== Material provided
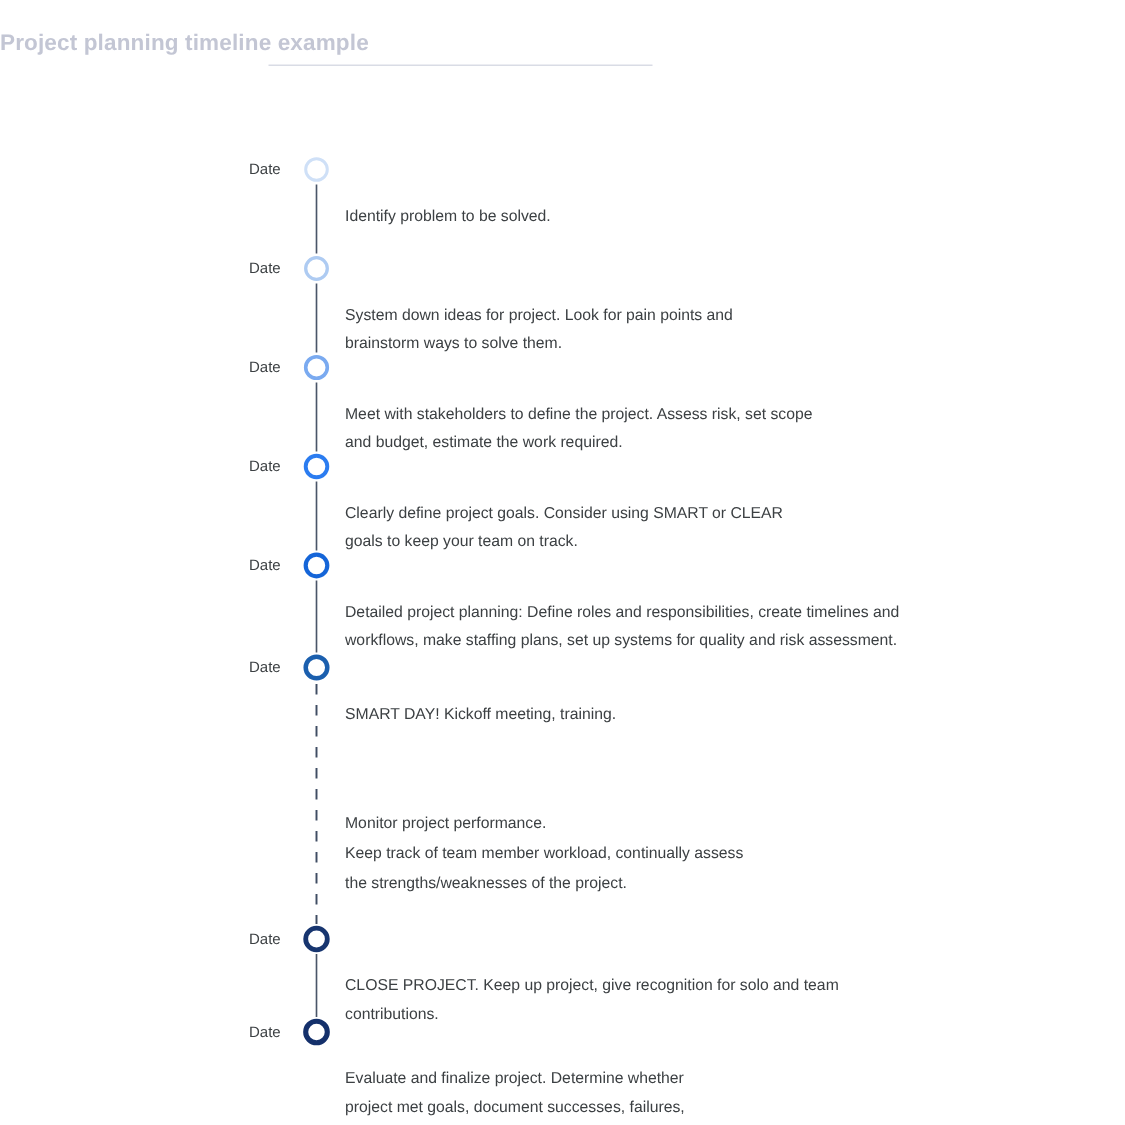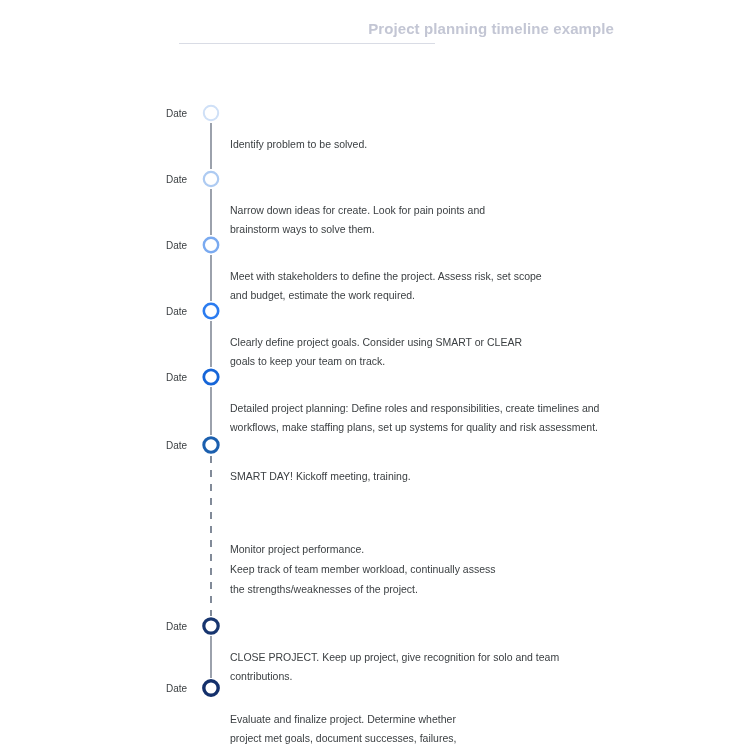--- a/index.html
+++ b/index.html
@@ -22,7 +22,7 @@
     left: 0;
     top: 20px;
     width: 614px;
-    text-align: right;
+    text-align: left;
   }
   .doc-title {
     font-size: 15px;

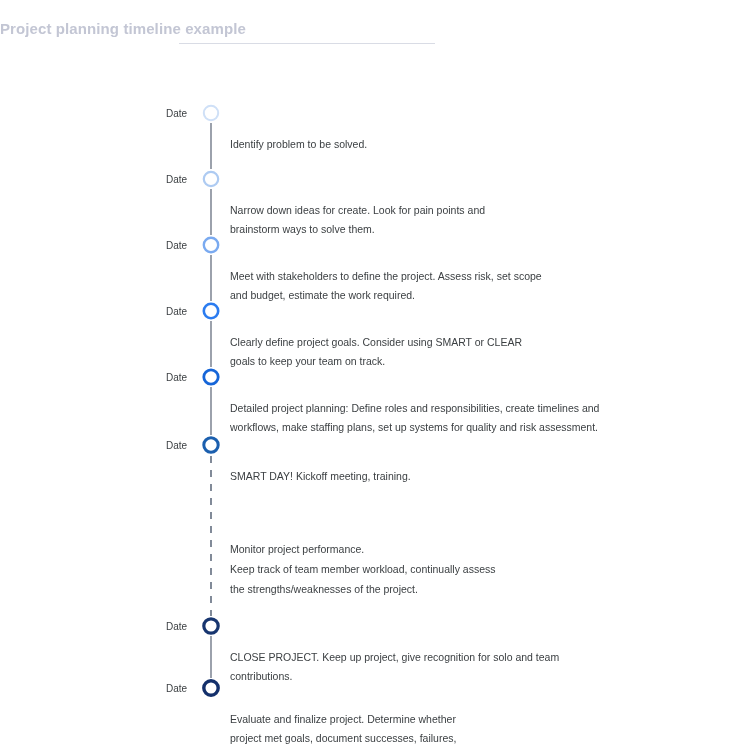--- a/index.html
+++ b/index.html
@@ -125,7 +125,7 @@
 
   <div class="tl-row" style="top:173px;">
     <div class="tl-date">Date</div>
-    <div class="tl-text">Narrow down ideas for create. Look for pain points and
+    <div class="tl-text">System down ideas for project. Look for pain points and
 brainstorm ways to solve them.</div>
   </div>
====
→ Assigned task
Everything from the line with "-22,7 +22,7 @@" through the last line above must be repeated exactly, except the pictures.

→ Result
@@ -22,7 +22,7 @@
     left: 0;
     top: 20px;
     width: 614px;
-    text-align: right;
+    text-align: left;
   }
   .doc-title {
     font-size: 15px;

--- a/index.html
+++ b/index.html
@@ -125,7 +125,7 @@
 
   <div class="tl-row" style="top:173px;">
     <div class="tl-date">Date</div>
-    <div class="tl-text">Narrow down ideas for create. Look for pain points and
+    <div class="tl-text">System down ideas for project. Look for pain points and
 brainstorm ways to solve them.</div>
   </div>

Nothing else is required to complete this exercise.